Но врачи не сдвинулись с места. Похоже, они страшились, что вот сейчас русская госпожа врач уйдет, и все для их подопечных рухнет. Последняя нитка оборвется, последняя крохотная надежда на жизнь.
— Мы не можем их оставить, нет, — взмолилась пожилая. — И вы не уходите. Помогите.
— Я за тем и пришла, чтобы помочь, — через силу заставила себя улыбнуться Наталья. — Выносите же их из этого ада!..
— Разумеем, госпожа. Ад. Ад учинили себе, — говорила пожилая и спохватилась, юркнула в лаз, кому–то покричала; звук голоса ее, натыкаясь на устойчиво спертый воздух, возвращался наружу обрывками. — Момент, момент! — уже выйдя оттуда, сказала врач.
Поднимались наверх изможденные, с белыми, как пергамент, лицами, ходячие. Глотнув воздух, тут же хватались руками за что–то невидимое, за сам воздух, точно пытаясь опереться, и падали. Выносили на носилках — эти смотрели вокруг безжизненно–смиренными и ничего не смыслящими глазами. Выносили раненых, укрытых некогда белыми, но теперь грязно–ржавыми простынями, перевязанных заскорузлыми и засохшими бинтами. Один лежал, весь до подбородка укутанный рядном, и от туловища рядно опадало — у этого, по–видимому, не было ног. Другой, без обеих рук только шевелил высунутыми из покрывала кроваво–синими культяпками… Четвертый… Пятый… Да полноте! Надо ли страдания выставлять напоказ? Даже вчерашних врагов. Теперь они раненые, дергающиеся в своих мучениях и проклинающие все на свете…
Подкатывает грузовик, сваливает ящики с продуктами. И Наталья берется раздавать съестное: печенье, сгущенное молоко в банках и консервы мясные, фруктовые, овощные, особенно много консервированной свеклы и брюквы. Раздает и все время напоминает:
— Не давайте сразу помногу. С голодом шутки плохи.
Врачи–венгры кивают головами, жадно подхватывая банки.
— По капельке, понемножку давайте. Надо постепенно отойти от голода, — внушает Наталья и раздает, раздает…

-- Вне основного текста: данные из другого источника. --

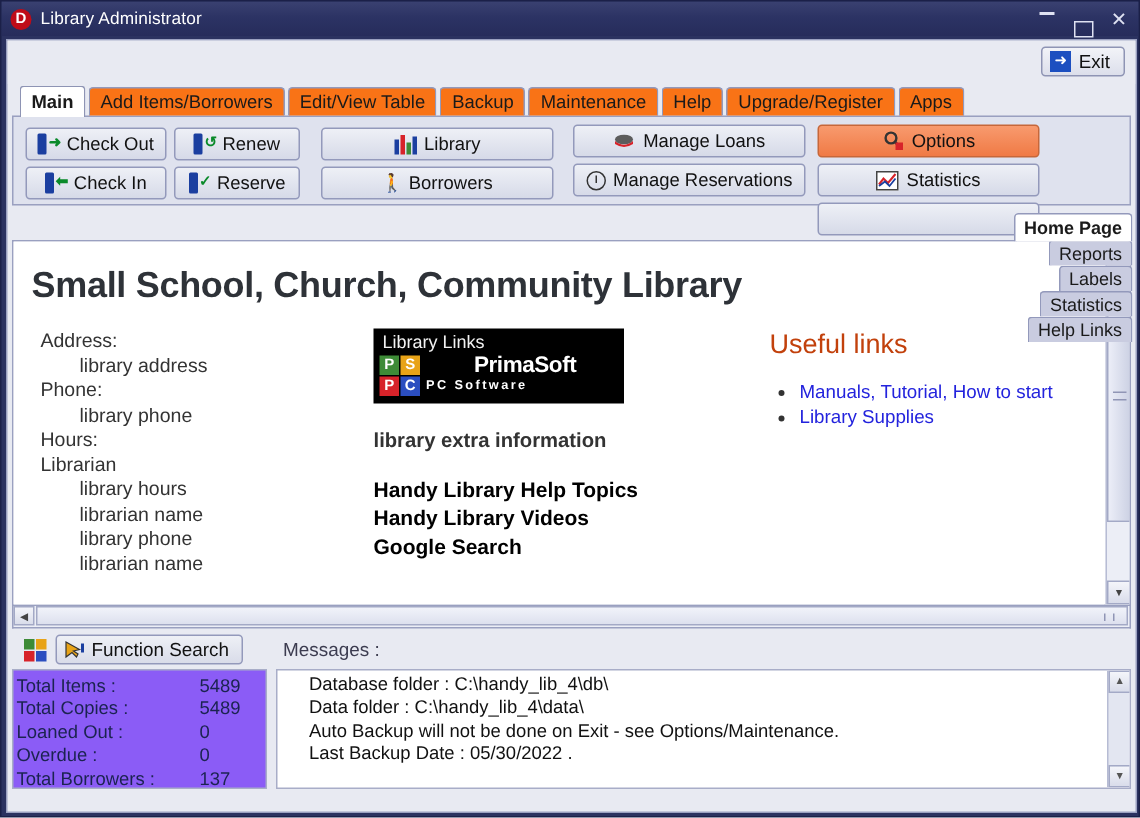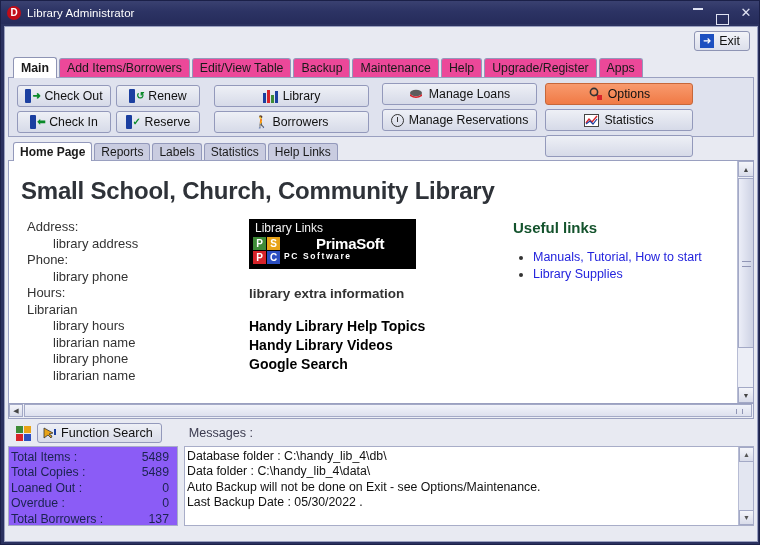--- a/index.html
+++ b/index.html
@@ -115,7 +115,7 @@
     margin-right: 2px;
     font-size: 12.3px;
     color: #1a1a1a;
-    background: #ec4899;
+    background: #f97316;
     border: 1px solid #9399bb;
     border-bottom: none;
     border-radius: 3px 3px 0 0;

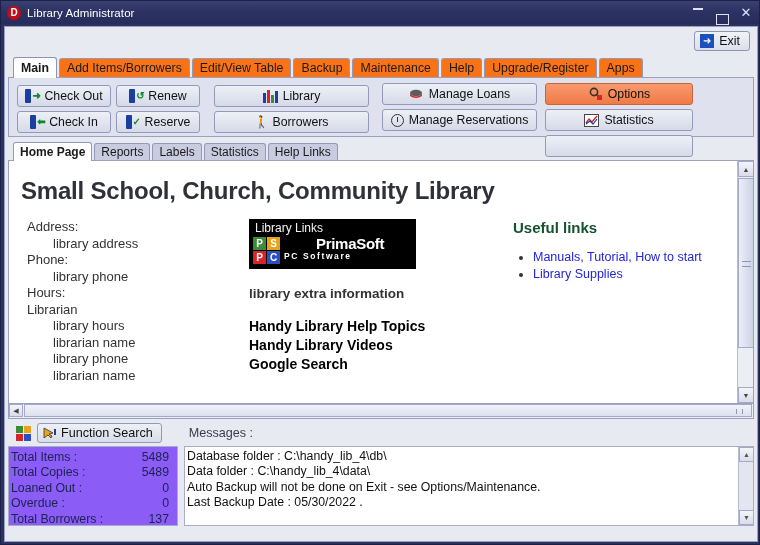--- a/index.html
+++ b/index.html
@@ -183,7 +183,7 @@
     height: 19px;
     padding-left: 8px;
     margin-top: 4px;
-    position: relative; z-index: 3;
+    position: relative; z-index: 3; flex-direction: column;
   }
   .subtab {
     height: 17px; line-height: 16px;

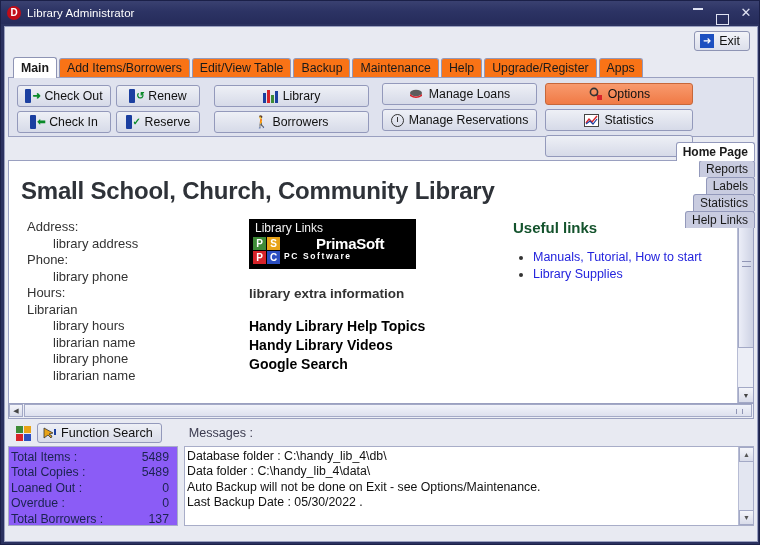--- a/index.html
+++ b/index.html
@@ -257,7 +257,7 @@
     display:block; color:#000000; font-size:14px; font-weight:bold;
     text-decoration:none; line-height:19px;
   }
-  .useful-h { font-size: 15px; font-weight: bold; color:#14532d; margin-bottom: 6px;}
+  .useful-h { font-size: 18px; font-weight: normal; color:#c2410c; margin-bottom: 6px;}
   .ul-list { margin: 14px 0 0 0; padding-left: 20px; }
   .ul-list li { color: #333; font-size: 12.5px; line-height: 15.5px; margin-bottom: 1px; }
   .ul-list li a { color:#2323dd; text-decoration:none; }

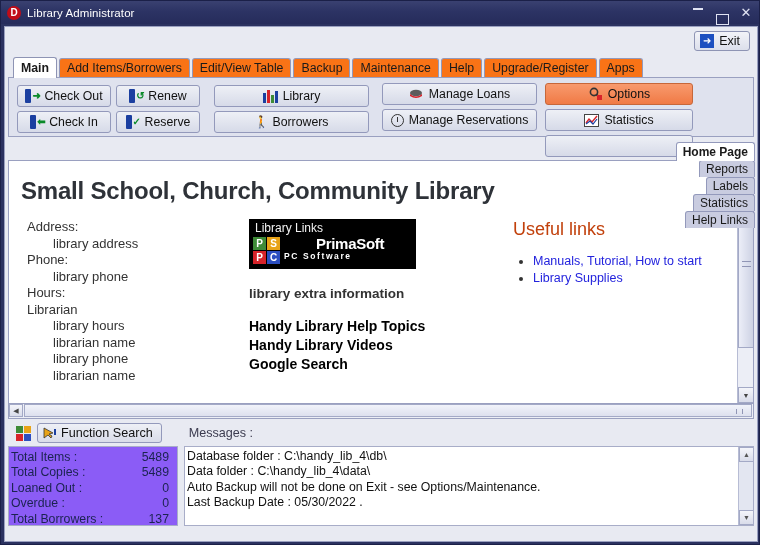--- a/index.html
+++ b/index.html
@@ -349,7 +349,7 @@
   }
   .stat-row { display:flex; justify-content:space-between; font-size:12.3px; line-height:15.4px; color:#1b2350; }
   .stat-lbl { }
-  .stat-val { min-width: 36px; text-align: right; }
+  .stat-val { min-width: 36px; }
 
   .msg-pane {
     flex: 1;

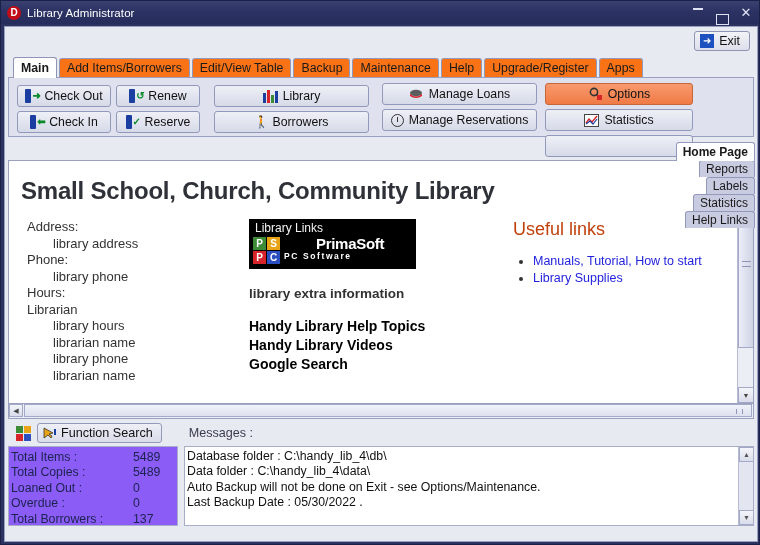--- a/index.html
+++ b/index.html
@@ -361,7 +361,7 @@
     overflow: hidden;
   }
   .msg-text {
-    padding: 2px 2px;
+    padding: 2px 21px;
     font-size: 12.3px;
     line-height: 15.4px;
     color: #111;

Знает она, что и консервы, и сгущенное молоко, и хлеб–сухари пойдут всем, кто лежал и еще лежит там, в подземелье, — и солдатам–венграм, насильно заставленным держать оружие, и заядлым нацистам, носившим на рукавах повязки со свастикой. "Для самих себя уготовили… скрестили… невольно злорадно усмехнулась Наталья. — Да побери их, пускай и они едят, поправляются, потом, может, опомнятся, поймут, что они натворили на земле", — внушает она сама себе. Гуманность превыше всего. Для нее медика, женщины.
Знает она и то, что многие останутся лежать там, в подземелье, ставшем для них огромным кладбищем. Навсегда. А многих извлекут, вынесут, вернут к жизни, только калеками.

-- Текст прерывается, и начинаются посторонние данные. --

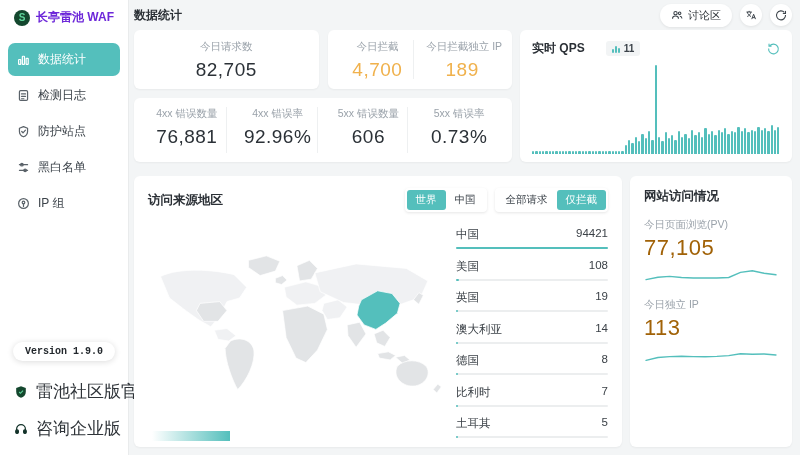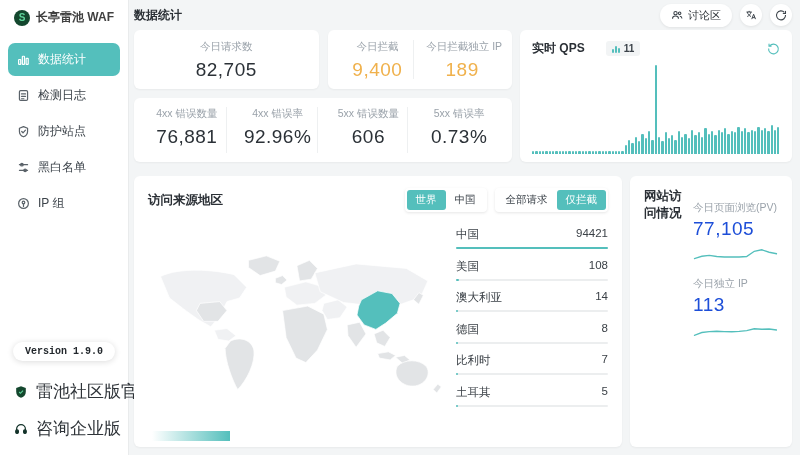--- a/index.html
+++ b/index.html
@@ -13,7 +13,7 @@
   .logo-row { display:flex; align-items:center; gap:6px; padding:9px 14px 8px; }
   .logo-mark { width:16px; height:16px; border-radius:50%; background:#14472e; color:#5fd49b;
     font-size:10px; font-weight:bold; display:flex; align-items:center; justify-content:center; }
-  .logo-text { font-weight:bold; font-size:12px; color:#404040; white-space:nowrap; }
+  .logo-text { font-weight:bold; font-size:12px; color:#6d28d9; white-space:nowrap; }
   .nav { margin-top:6px; }
   .nav-item { display:flex; align-items:center; gap:8px; margin:3px 8px; padding:8px 9px;
     border-radius:7px; color:#3c434a; cursor:pointer; font-size:12px; white-space:nowrap; }

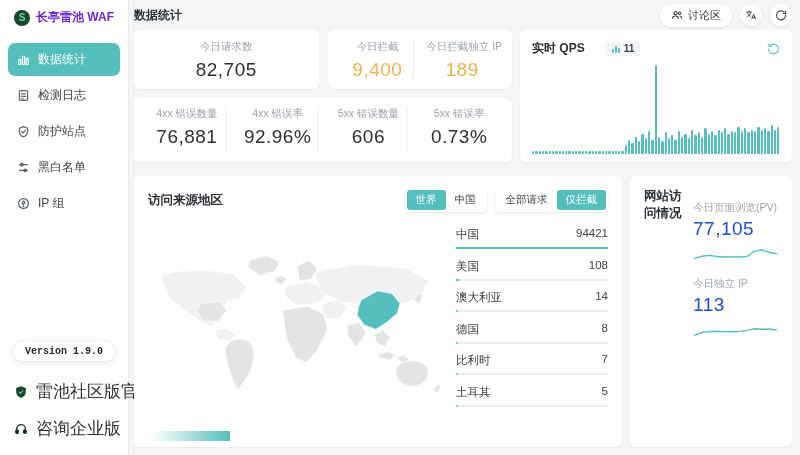--- a/index.html
+++ b/index.html
@@ -199,7 +199,7 @@
         <div class="card stat-card">
           <div class="stat-cell">
             <div class="stat-label">今日拦截</div>
-            <div class="stat-value warn">9,400</div>
+            <div class="stat-value warn">4,700</div>
           </div>
           <div class="stat-cell">
             <div class="stat-label">今日拦截独立 IP</div>

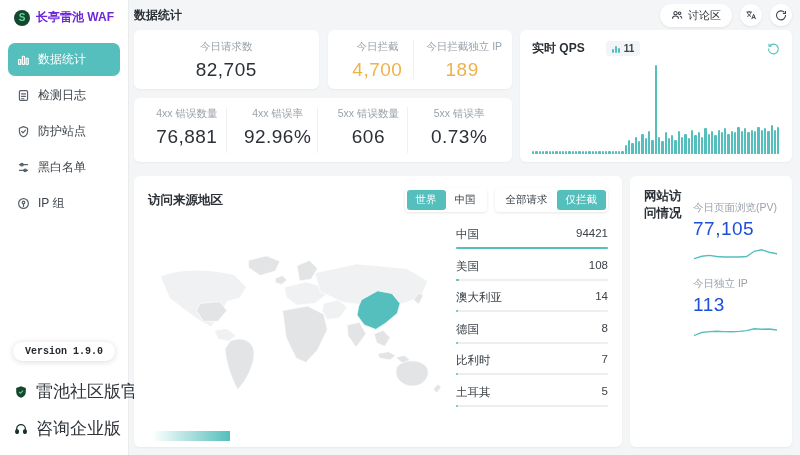--- a/index.html
+++ b/index.html
@@ -82,7 +82,7 @@
   .country-track { height:2px; background:#eceeef; border-radius:1px; }
   .country-bar { height:2px; background:#54bfbc; border-radius:1px; }
   
-  .site-card { width:162px; padding:12px 14px; display:flex; flex-direction:row; }
+  .site-card { width:162px; padding:12px 14px; display:flex; flex-direction:column; }
   .site-title { font-weight:bold; font-size:12.5px; color:#2b3036; }
   .metric { margin-top:13px; }
   .metric-label { font-size:10.5px; color:#9aa2aa; white-space:nowrap; }

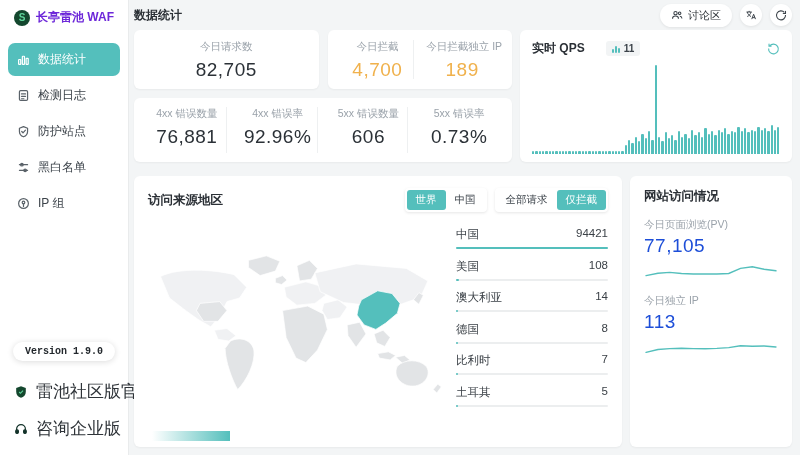--- a/index.html
+++ b/index.html
@@ -86,7 +86,7 @@
   .site-title { font-weight:bold; font-size:12.5px; color:#2b3036; }
   .metric { margin-top:13px; }
   .metric-label { font-size:10.5px; color:#9aa2aa; white-space:nowrap; }
-  .metric-value { font-size:19px; color:#1d4ed8; margin:3px 0 2px; letter-spacing:.5px; }
+  .metric-value { font-size:22px; color:#a16207; margin:3px 0 2px; letter-spacing:.5px; }
   .metric svg { width:100%; height:22px; display:block; }
 </style>
 </head>

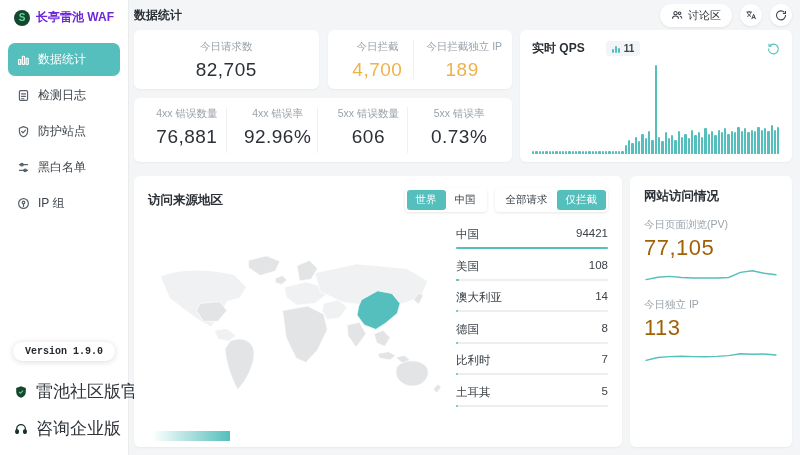--- a/index.html
+++ b/index.html
@@ -405,6 +405,15 @@
             </div>
             <div class="country-row">
               <div class="country-line">
+       <span>英国</span>
+       <span>19</span>
+     </div>
+     <div class="country-track">
+       <div class="country-bar" style="width:1%"></div>
+     </div>
+            </div>
+            <div class="country-row">
+              <div class="country-line">
        <span>澳大利亚</span>
        <span>14</span>
      </div>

Сколько же крови, сколько слез и невыплаканного горя и сколько искалеченных жизней!..
Наталья медленно и словно потерянно глядит на развалины. Прилетели откуда–то голуби. Сели поблизости. Ищут, поддевая клювом пепел, ищут бусинками глаз, что бы склевать. "Тоже голодные", — думает Наталья и бросает им крошки хлеба.

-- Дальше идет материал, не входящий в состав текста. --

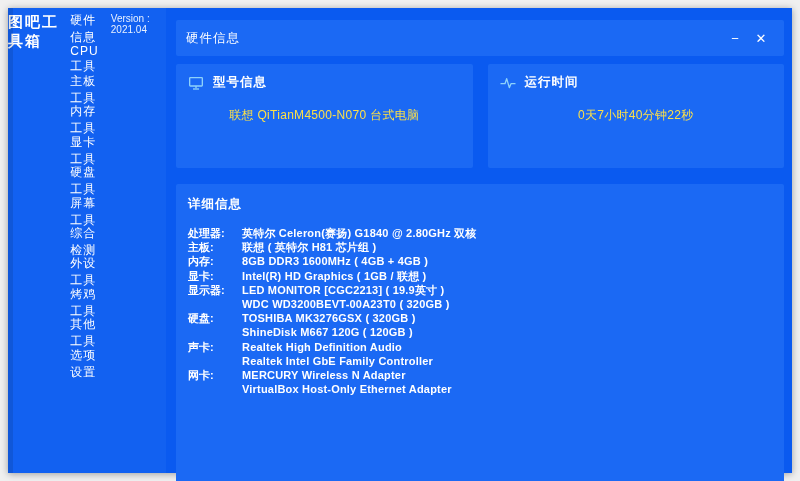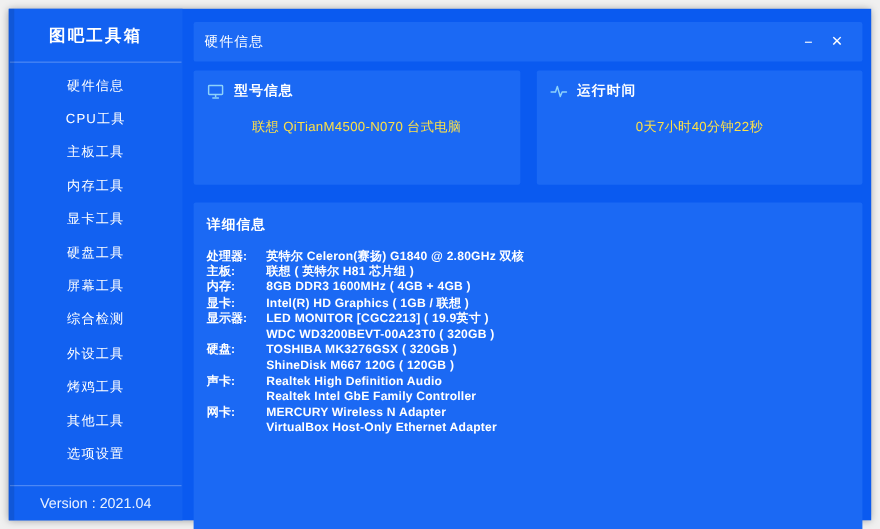--- a/index.html
+++ b/index.html
@@ -23,7 +23,7 @@
     width: 158px;
     background: #1261f1;
     display: flex;
-    flex-direction: column;
+    flex-direction: row;
     position: relative;
     flex: none;
   }

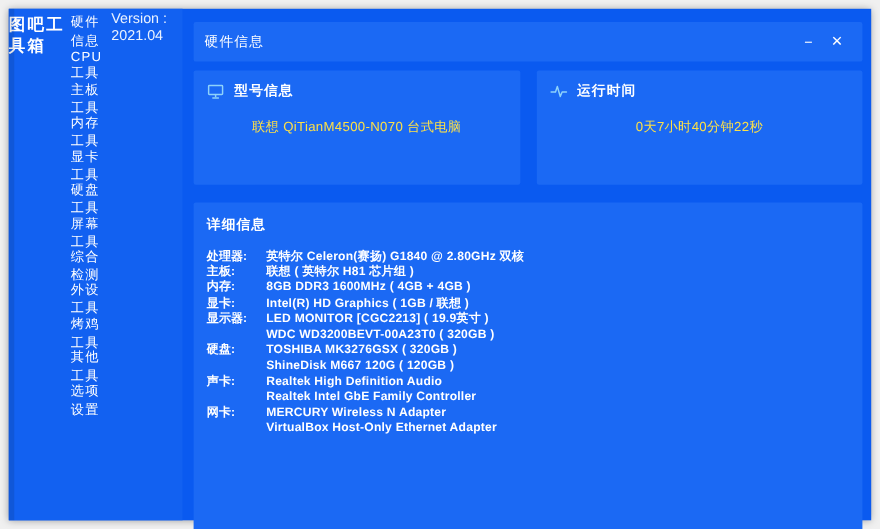--- a/index.html
+++ b/index.html
@@ -67,7 +67,7 @@
     align-items: center;
     justify-content: center;
     color: #e8f1ff;
-    font-size: 13px;
+    font-size: 10px;
   }
   
   .main {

Голуби не прочь подобрать, но смотрят осторожно, вонзаясь одним глазом в небо, и тихо подходят. Клюют. Потом один, красавец с мохнатыми ногами, с рыжим хохолком, подходит к другому и начинает клювом перебирать перышки у него на голове и затем воркует, топырит крылья, упруго чиркая пером о землю, и пятится назад. Его напарница — белая, растрепанная приседает…
Наталье больно смотреть на голубей, думать об искалеченных жизнях, о чужом счастье… о своей разбитой личной жизни…
Не удалась у нее жизнь. Испоганена. Исковеркана. Наталья никого теперь не винила — ни Алексея, ни себя…
Разлад получился у нее и с хирургом — просто не подошли друг другу. А заставить себя жить по принуждению одного разума, вопреки влечению сердца Наталья не могла. Вряд ли это принесет счастье. Скорее, несчастье, терзание обоим…
Воистину свои раны больнее, и все же… Все же надо обследовать раненых, назначить лекарства, потребовать соблюдать строжайший режим питания, помогать и помогать другим…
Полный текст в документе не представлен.